But While Hayes’ “day of reckoning” comment does suggest doom and gloom ahead, air travel isn’t going away forever. That means long-term investors with a healthy dose of patience can wait out the turbulence and benefit from a strong rebound over the next 5 years.

JBLU Continues With Expansion

There are a host of airline stocks out there to choose from, but JBLU stock makes for one of the best long-term plays.

While Hayes noted that the industry was approaching a cliff’s edge in regard to passenger numbers, he also commented that it would be “reasonable” to expect the firm to wade into international waters with service to London during the back half of 2021.

That should give investors a bit of confidence in JetBlue’s future as a company. Hayes is rightfully worried about the airline sector in the event that Congress doesn’t dole out any more stimulus payments — but he still sees the firm expanding in a year’s time.

Why JetBlue Is A Winner

Aside from JetBlue’s international aspirations, the firm looks like one of the best bets in the airline sector because of its strong positioning. Back in June, we saw JBLU stock make its way above $15 per share as investors started to see the light at the end of the pandemic tunnel.

People were slowly making their way back onto planes, and advancements in the development of a coronavirus vaccine gave investors reason to hope for the best among airlines. Since then, setbacks vaccine-wise and a spike in new virus cases around the world has brought JBLU stock back down to $12 per share.

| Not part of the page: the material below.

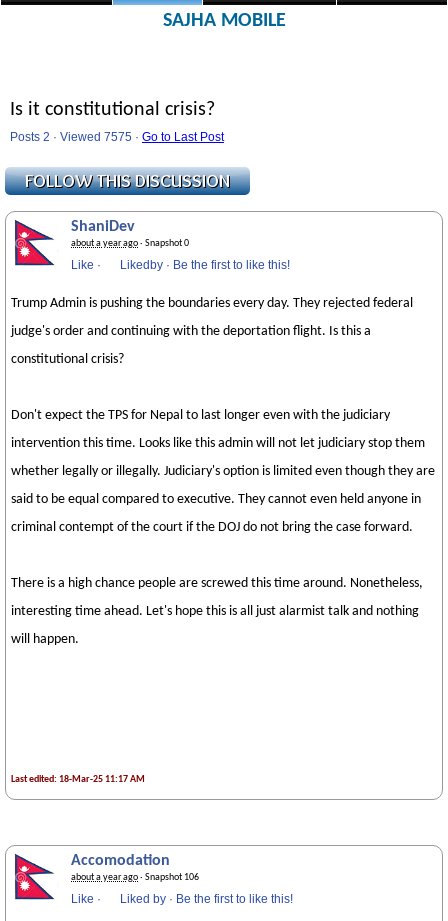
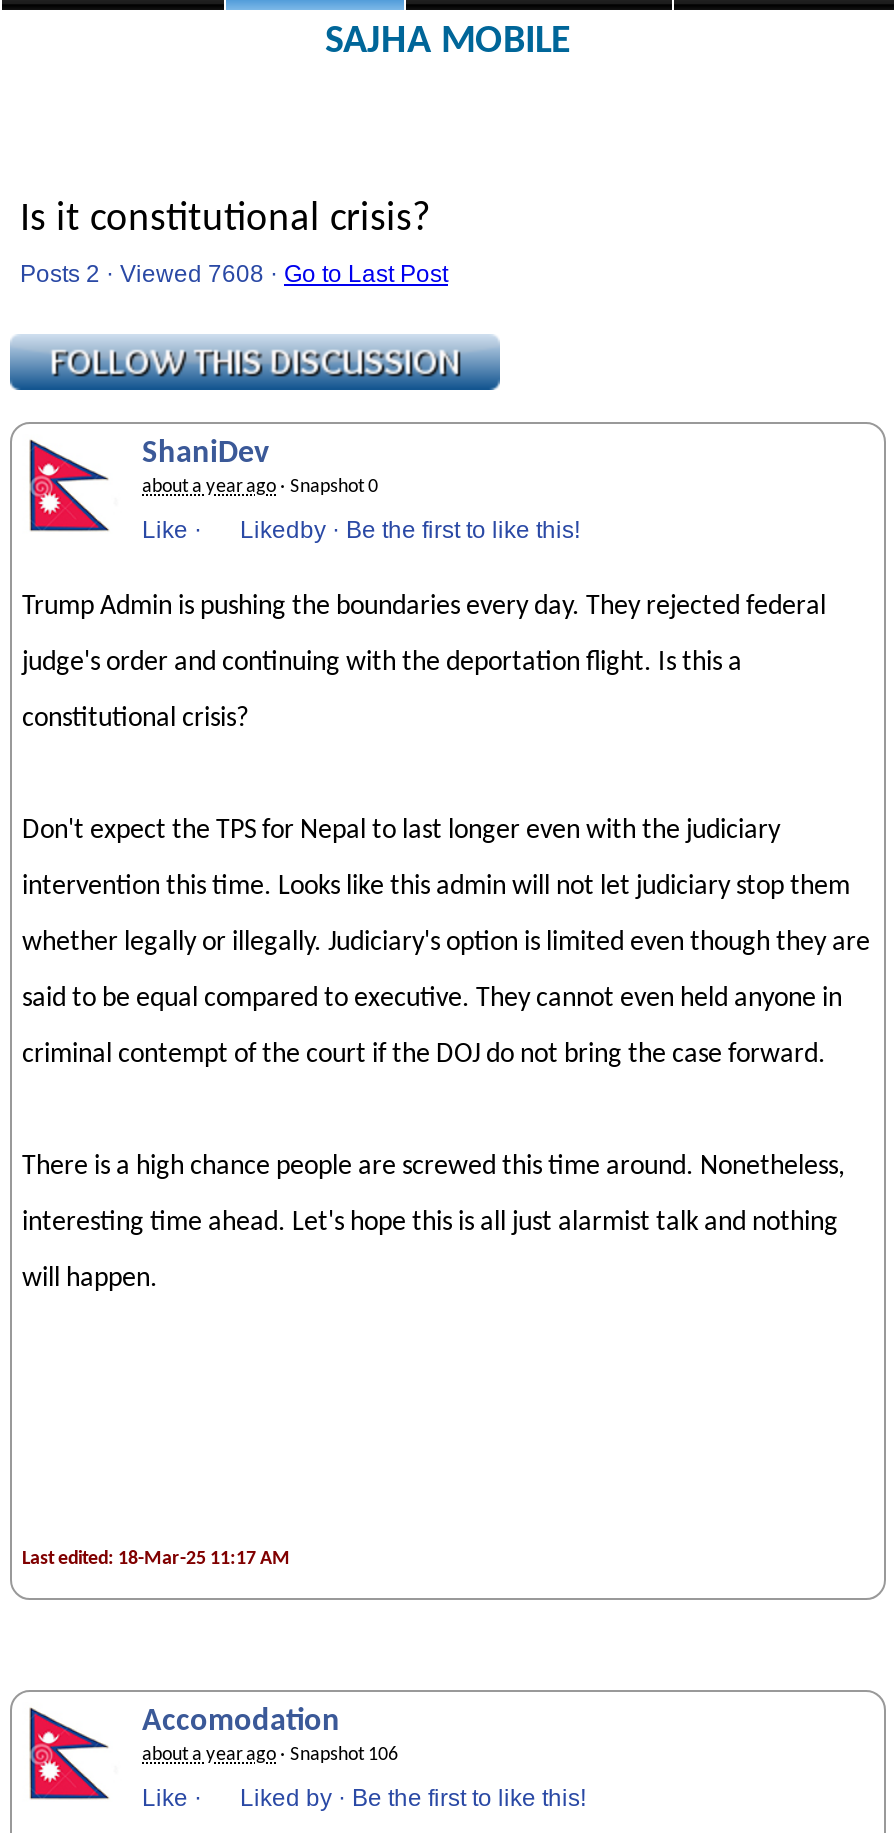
- Posts 2 · Viewed 7575 · Go to Last Post
+ Posts 2 · Viewed 7608 · Go to Last Post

But that’s all part-and-parcel for the airline sector. Airline stocks are extremely reactive to vaccine news and coronavirus updates. Moving forward that rollercoaster will likely continue until the pandemic is firmly in the rearview mirror. Those who have time to wait it out can use the yo-yo effect to their advantage. JBLU isn’t going to zero, so a pullback like this one is a buying opportunity.

JetBlue’s Strong Position

JetBlue has a strong position in the U.S. domestic travel market, which is a good place to be when a pandemic strikes (relatively speaking). As travel returns, the domestic market will pick up faster than international travel due to travel restrictions, new outbreaks and political red-tape as the pandemic progresses.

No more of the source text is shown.